## Input
□ □ □

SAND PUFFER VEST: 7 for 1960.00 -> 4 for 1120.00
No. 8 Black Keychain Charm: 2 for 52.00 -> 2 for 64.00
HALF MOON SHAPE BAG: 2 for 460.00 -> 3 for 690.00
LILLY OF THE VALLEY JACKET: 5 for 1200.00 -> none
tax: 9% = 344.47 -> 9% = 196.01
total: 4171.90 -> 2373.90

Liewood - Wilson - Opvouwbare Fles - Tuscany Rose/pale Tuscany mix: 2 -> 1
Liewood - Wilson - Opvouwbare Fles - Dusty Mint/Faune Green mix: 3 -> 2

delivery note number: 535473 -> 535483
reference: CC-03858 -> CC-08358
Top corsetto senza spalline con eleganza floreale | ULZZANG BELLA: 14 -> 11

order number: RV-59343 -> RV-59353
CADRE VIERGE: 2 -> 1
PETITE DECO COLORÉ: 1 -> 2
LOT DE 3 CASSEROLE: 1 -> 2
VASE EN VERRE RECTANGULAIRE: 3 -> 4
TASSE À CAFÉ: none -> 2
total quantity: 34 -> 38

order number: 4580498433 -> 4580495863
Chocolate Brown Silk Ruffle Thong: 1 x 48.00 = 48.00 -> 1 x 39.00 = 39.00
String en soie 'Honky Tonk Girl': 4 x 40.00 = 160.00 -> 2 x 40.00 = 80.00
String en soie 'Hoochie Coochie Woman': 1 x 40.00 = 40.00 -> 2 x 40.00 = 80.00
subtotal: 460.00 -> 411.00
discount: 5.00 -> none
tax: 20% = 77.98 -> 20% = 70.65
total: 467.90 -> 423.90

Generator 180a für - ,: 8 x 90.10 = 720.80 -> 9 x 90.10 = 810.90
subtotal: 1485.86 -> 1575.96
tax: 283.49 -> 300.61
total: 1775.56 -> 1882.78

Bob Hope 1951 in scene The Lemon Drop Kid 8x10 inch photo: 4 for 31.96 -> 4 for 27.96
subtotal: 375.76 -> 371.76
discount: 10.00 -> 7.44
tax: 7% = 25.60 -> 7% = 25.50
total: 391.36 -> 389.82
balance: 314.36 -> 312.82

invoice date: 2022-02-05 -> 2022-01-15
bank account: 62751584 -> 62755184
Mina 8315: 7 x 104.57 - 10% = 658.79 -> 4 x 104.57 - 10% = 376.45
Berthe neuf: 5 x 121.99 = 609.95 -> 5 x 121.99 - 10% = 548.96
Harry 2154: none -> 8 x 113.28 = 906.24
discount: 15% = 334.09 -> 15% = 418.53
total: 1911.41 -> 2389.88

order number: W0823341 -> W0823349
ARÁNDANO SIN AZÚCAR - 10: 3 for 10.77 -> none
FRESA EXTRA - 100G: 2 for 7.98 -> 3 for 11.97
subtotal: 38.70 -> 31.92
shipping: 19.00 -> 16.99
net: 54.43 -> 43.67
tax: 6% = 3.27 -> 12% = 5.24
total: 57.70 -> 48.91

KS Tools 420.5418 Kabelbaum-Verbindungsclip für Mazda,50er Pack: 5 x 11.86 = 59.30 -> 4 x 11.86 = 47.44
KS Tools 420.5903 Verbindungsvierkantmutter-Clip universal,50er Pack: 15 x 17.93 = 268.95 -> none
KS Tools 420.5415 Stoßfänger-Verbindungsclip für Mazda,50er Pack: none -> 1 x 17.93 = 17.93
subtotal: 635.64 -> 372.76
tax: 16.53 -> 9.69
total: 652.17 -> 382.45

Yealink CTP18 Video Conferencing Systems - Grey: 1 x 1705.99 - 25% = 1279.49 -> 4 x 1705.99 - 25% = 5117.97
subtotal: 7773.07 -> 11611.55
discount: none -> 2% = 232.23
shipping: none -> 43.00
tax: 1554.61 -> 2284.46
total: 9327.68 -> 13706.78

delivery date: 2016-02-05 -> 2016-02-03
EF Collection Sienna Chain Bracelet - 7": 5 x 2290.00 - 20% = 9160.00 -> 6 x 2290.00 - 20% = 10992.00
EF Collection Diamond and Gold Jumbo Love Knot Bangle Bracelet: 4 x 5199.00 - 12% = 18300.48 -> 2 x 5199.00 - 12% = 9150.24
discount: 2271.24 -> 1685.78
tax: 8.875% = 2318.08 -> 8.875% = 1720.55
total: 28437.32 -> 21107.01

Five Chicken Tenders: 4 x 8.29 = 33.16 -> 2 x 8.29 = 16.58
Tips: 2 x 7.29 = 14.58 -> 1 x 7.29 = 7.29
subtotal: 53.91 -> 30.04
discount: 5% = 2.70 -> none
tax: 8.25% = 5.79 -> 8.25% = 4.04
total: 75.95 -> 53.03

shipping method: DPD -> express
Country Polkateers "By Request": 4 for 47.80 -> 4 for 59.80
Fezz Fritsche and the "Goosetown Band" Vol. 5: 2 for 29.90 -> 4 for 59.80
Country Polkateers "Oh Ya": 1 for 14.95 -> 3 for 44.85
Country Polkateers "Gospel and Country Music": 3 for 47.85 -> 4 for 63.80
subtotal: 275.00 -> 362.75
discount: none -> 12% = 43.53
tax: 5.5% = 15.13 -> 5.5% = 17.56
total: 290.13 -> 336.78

□ □ □

## What the exercise asks
From the first line to the last, return the listing exactly.

## Answer section
SAND PUFFER VEST: 7 for 1960.00 -> 4 for 1120.00
No. 8 Black Keychain Charm: 2 for 52.00 -> 2 for 64.00
HALF MOON SHAPE BAG: 2 for 460.00 -> 3 for 690.00
LILLY OF THE VALLEY JACKET: 5 for 1200.00 -> none
tax: 9% = 344.47 -> 9% = 196.01
total: 4171.90 -> 2373.90

Liewood - Wilson - Opvouwbare Fles - Tuscany Rose/pale Tuscany mix: 2 -> 1
Liewood - Wilson - Opvouwbare Fles - Dusty Mint/Faune Green mix: 3 -> 2

delivery note number: 535473 -> 535483
reference: CC-03858 -> CC-08358
Top corsetto senza spalline con eleganza floreale | ULZZANG BELLA: 14 -> 11

order number: RV-59343 -> RV-59353
CADRE VIERGE: 2 -> 1
PETITE DECO COLORÉ: 1 -> 2
LOT DE 3 CASSEROLE: 1 -> 2
VASE EN VERRE RECTANGULAIRE: 3 -> 4
TASSE À CAFÉ: none -> 2
total quantity: 34 -> 38

order number: 4580498433 -> 4580495863
Chocolate Brown Silk Ruffle Thong: 1 x 48.00 = 48.00 -> 1 x 39.00 = 39.00
String en soie 'Honky Tonk Girl': 4 x 40.00 = 160.00 -> 2 x 40.00 = 80.00
String en soie 'Hoochie Coochie Woman': 1 x 40.00 = 40.00 -> 2 x 40.00 = 80.00
subtotal: 460.00 -> 411.00
discount: 5.00 -> none
tax: 20% = 77.98 -> 20% = 70.65
total: 467.90 -> 423.90

Generator 180a für - ,: 8 x 90.10 = 720.80 -> 9 x 90.10 = 810.90
subtotal: 1485.86 -> 1575.96
tax: 283.49 -> 300.61
total: 1775.56 -> 1882.78

Bob Hope 1951 in scene The Lemon Drop Kid 8x10 inch photo: 4 for 31.96 -> 4 for 27.96
subtotal: 375.76 -> 371.76
discount: 10.00 -> 7.44
tax: 7% = 25.60 -> 7% = 25.50
total: 391.36 -> 389.82
balance: 314.36 -> 312.82

invoice date: 2022-02-05 -> 2022-01-15
bank account: 62751584 -> 62755184
Mina 8315: 7 x 104.57 - 10% = 658.79 -> 4 x 104.57 - 10% = 376.45
Berthe neuf: 5 x 121.99 = 609.95 -> 5 x 121.99 - 10% = 548.96
Harry 2154: none -> 8 x 113.28 = 906.24
discount: 15% = 334.09 -> 15% = 418.53
total: 1911.41 -> 2389.88

order number: W0823341 -> W0823349
ARÁNDANO SIN AZÚCAR - 10: 3 for 10.77 -> none
FRESA EXTRA - 100G: 2 for 7.98 -> 3 for 11.97
subtotal: 38.70 -> 31.92
shipping: 19.00 -> 16.99
net: 54.43 -> 43.67
tax: 6% = 3.27 -> 12% = 5.24
total: 57.70 -> 48.91

KS Tools 420.5418 Kabelbaum-Verbindungsclip für Mazda,50er Pack: 5 x 11.86 = 59.30 -> 4 x 11.86 = 47.44
KS Tools 420.5903 Verbindungsvierkantmutter-Clip universal,50er Pack: 15 x 17.93 = 268.95 -> none
KS Tools 420.5415 Stoßfänger-Verbindungsclip für Mazda,50er Pack: none -> 1 x 17.93 = 17.93
subtotal: 635.64 -> 372.76
tax: 16.53 -> 9.69
total: 652.17 -> 382.45

Yealink CTP18 Video Conferencing Systems - Grey: 1 x 1705.99 - 25% = 1279.49 -> 4 x 1705.99 - 25% = 5117.97
subtotal: 7773.07 -> 11611.55
discount: none -> 2% = 232.23
shipping: none -> 43.00
tax: 1554.61 -> 2284.46
total: 9327.68 -> 13706.78

delivery date: 2016-02-05 -> 2016-02-03
EF Collection Sienna Chain Bracelet - 7": 5 x 2290.00 - 20% = 9160.00 -> 6 x 2290.00 - 20% = 10992.00
EF Collection Diamond and Gold Jumbo Love Knot Bangle Bracelet: 4 x 5199.00 - 12% = 18300.48 -> 2 x 5199.00 - 12% = 9150.24
discount: 2271.24 -> 1685.78
tax: 8.875% = 2318.08 -> 8.875% = 1720.55
total: 28437.32 -> 21107.01

Five Chicken Tenders: 4 x 8.29 = 33.16 -> 2 x 8.29 = 16.58
Tips: 2 x 7.29 = 14.58 -> 1 x 7.29 = 7.29
subtotal: 53.91 -> 30.04
discount: 5% = 2.70 -> none
tax: 8.25% = 5.79 -> 8.25% = 4.04
total: 75.95 -> 53.03

shipping method: DPD -> express
Country Polkateers "By Request": 4 for 47.80 -> 4 for 59.80
Fezz Fritsche and the "Goosetown Band" Vol. 5: 2 for 29.90 -> 4 for 59.80
Country Polkateers "Oh Ya": 1 for 14.95 -> 3 for 44.85
Country Polkateers "Gospel and Country Music": 3 for 47.85 -> 4 for 63.80
subtotal: 275.00 -> 362.75
discount: none -> 12% = 43.53
tax: 5.5% = 15.13 -> 5.5% = 17.56
total: 290.13 -> 336.78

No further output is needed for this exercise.